December 1, 2005

Sexomnia.

A defense to rape that worked in Canada.
[A]t a trial, sleep experts testified that [Jan] Luedecke suffered from sexomnia.

A judge then ruled Wednesday that the landscaper was essentially sleepwalking during sex and was not guilty of the rape....

Four other women testified the Luedecke had previously had "sleep sex" with them as well, according to the report.

24 comments:

jeff said...

I think I'd just sentence him to spend his nights in jail then...

Eli Blake said...

This doesn't make sense to me. I can understand that he might sleepwalk, and maybe even have sex while in a state of sleep, but wouldn't he wake up if some of those women started slapping him?

However, my suggestion would be for the neighborhood women to simply keep a very large pencil sharpener (like the ones they use for those first grade pencils) near their bed. Guide him into it, and start turning the handle. Pretty quick, he will 1) wake up and 2) convert to Judaism.

P. Froward said...

So, what are they saying, it's no big deal if he runs around raping women, as long as it's an autonomous function?

I would have thought that the problem with rape is that somebody is being raped, which remains true whether the rapist is awake or not.

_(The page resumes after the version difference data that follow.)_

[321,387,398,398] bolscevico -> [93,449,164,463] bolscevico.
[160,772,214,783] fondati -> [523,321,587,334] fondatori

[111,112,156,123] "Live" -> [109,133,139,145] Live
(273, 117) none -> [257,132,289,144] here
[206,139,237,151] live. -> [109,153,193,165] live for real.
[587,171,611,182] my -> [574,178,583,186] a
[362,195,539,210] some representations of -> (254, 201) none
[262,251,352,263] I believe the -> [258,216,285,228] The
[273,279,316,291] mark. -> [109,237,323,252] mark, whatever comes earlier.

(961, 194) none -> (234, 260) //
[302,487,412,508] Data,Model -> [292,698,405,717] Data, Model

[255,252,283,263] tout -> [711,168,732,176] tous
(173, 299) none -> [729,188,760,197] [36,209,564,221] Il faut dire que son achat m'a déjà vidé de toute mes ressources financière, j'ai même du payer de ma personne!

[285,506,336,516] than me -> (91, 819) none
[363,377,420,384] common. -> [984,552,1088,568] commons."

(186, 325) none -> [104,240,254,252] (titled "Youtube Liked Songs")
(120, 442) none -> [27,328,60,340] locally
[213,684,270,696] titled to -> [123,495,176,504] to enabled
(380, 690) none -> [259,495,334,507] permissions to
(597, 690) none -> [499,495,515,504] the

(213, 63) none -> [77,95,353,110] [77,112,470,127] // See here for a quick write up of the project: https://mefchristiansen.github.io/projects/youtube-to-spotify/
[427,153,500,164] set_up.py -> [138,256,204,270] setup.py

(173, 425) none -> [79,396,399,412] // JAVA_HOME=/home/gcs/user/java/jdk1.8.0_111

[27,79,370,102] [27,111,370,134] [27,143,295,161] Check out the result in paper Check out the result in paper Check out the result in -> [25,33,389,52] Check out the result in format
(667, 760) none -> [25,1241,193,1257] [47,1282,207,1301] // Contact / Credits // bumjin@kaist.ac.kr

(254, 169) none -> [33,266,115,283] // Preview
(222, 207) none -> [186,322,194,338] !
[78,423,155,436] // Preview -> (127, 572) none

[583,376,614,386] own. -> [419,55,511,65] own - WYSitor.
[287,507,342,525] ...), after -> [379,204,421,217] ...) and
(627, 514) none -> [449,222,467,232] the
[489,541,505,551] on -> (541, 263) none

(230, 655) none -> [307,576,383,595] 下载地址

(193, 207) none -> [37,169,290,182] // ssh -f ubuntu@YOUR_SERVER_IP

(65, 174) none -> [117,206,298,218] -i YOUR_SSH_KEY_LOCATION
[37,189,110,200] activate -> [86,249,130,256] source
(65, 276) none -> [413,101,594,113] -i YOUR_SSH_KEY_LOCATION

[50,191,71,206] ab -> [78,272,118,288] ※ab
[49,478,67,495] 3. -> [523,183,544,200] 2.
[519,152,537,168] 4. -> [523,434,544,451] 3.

I guess they're being "nuanced".

wildaboutharrie said...

Were there any conditions? Shouldn't he have to agree to give up drinking, since alcohol use can trigger the behavior? Did he know about his condition? Doesn't he have any responsibility here?

And what about the women?

Meade said...

So if I have this right, alcohol brings on this rare mental condition which is some sort of sleep masturbation disorder? I'll bet the judge found the guy not guilty because there hadn't really been a rape. The afflicted sexomniac essentially had 'wet dreams' while laying upon sleeping women.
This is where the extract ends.